Additional Diagnostic Tests
- Patch test
- Monocular occlusion
- Vertical transposition of horizontal recti
- Lateral deviation analysis (LDA)
Treatment
Treatment Options for Monocular Exotropia with V Pattern
Monocular exotropia with a V pattern refers to a type of strabismus where one eye turns outward, and the deviation is more pronounced in upgaze than in downgaze. While surgical treatment options are available, drug treatment can also be considered in some cases.
- Atropine Therapy: Part-time monocular atropine therapy has been explored as a treatment option for intermittent exotropia control in young children [5]. However, its effectiveness and safety for monocular exotropia with V pattern are not well established.
- Botulinum Toxin Injection: Botulinum toxin injection is generally not indicated for patients with monocular exotropia, including those with a V pattern [12]. This is because botulinum toxin can weaken the extraocular muscles, which may exacerbate the deviation in some cases.
Current Recommendations
Based on the available information, it appears that surgical treatment options are more commonly recommended for monocular exotropia with V pattern. However, further research and clinical studies are needed to determine the most effective and safe treatment approaches for this condition.
References:
[5] Part-time monocular 1% atropine therapy for intermittent exotropia control in young children Vision Dev & Rehab 2024; 10(3):145-54. [12] Monocular exotropia with V pattern: SNOMED CT: Monocular exotropia with V pattern (111529008); Monocular exotropia with V-pattern strabismus (111529008)
Recommended Medications
- Atropine Therapy
- toxin
💊 Drug information is sourced from ChEBI (Chemical Entities of Biological Interest) database. Always consult with a healthcare professional before starting any medication. Click on any medication name for detailed information.
Differential Diagnosis
Based on the provided context, it appears that differential diagnosis for obsolete monocular exotropia with a V-pattern involves considering various conditions and etiologies.
- Oblique muscle dysfunction: This is one of the conditions associated with pattern strabismus, specifically inferior oblique muscle overaction leading to a V-pattern (12).
- Congenital monocularity media opacity: Sensory exotropia can be seen in cases of congenital monocular media opacity and other causes of congenital monocular vision loss (8).
- Duane Syndrome: This is another condition that may present with esotropia or exotropia, including a V-pattern, particularly in patients with unilateral type II Duane Syndrome (14).

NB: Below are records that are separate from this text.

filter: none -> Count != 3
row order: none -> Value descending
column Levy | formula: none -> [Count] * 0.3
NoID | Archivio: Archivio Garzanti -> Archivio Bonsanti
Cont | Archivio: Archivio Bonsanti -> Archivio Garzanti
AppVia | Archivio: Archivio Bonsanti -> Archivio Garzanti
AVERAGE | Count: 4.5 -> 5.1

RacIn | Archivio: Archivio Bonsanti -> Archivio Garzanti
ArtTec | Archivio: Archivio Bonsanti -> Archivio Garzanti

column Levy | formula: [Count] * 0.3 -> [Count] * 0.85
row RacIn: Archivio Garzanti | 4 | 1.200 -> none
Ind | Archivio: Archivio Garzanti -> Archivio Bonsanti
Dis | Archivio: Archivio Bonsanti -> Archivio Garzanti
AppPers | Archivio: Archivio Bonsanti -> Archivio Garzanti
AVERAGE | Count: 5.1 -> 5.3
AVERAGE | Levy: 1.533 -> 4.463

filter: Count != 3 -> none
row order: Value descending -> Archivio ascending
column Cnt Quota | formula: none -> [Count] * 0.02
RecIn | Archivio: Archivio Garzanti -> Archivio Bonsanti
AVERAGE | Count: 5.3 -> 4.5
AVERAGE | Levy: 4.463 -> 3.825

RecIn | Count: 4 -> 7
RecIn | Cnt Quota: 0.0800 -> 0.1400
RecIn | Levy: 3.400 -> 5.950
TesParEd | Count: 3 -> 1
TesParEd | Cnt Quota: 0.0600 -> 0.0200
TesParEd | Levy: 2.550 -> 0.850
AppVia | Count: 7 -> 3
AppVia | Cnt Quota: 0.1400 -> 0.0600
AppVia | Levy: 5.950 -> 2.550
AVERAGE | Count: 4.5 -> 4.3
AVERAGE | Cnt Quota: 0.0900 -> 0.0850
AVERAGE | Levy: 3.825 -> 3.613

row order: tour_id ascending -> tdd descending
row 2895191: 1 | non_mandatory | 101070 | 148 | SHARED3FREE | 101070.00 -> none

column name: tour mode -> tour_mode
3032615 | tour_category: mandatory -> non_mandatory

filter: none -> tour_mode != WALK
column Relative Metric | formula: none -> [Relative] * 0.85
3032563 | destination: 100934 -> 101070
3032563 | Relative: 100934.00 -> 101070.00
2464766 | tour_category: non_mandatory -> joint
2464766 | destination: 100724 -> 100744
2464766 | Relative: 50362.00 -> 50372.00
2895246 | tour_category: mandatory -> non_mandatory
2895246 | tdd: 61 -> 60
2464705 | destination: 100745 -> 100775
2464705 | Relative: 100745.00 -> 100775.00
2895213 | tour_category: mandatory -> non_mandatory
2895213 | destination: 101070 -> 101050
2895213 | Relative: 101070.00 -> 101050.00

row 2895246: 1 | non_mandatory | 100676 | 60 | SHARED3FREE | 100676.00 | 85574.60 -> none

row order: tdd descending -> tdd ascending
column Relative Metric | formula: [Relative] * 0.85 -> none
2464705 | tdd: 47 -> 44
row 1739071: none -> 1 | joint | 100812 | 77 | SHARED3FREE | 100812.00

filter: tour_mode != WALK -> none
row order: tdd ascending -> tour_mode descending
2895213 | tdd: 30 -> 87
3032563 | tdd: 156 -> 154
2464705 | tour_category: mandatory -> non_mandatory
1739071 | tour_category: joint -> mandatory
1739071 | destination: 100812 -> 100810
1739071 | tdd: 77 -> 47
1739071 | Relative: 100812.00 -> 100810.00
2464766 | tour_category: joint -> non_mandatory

It's also worth noting that the diagnosis and management of strabismus, including differential diagnoses for various types of strabismus, are discussed in guidelines such as the American Academy of Ophthalmology's Preferred Practice Pattern Guidelines (6).
When considering a differential diagnosis for obsolete monocular exotropia with a V-pattern, it's essential to take into account the patient's medical history, ocular alignment, and other relevant factors.
References: * [12] Oblique muscle dysfunction is associated with pattern strabismus, including inferior oblique muscle overaction leading to a V-pattern. * [8] Congenital monocularity media opacity can cause sensory exotropia with a V-pattern. * [14] Duane Syndrome may present with esotropia or exotropia, including a V-pattern in patients with unilateral type II Duane Syndrome. * [6] The American Academy of Ophthalmology's Preferred Practice Pattern Guidelines discuss the diagnosis and management of strabismus.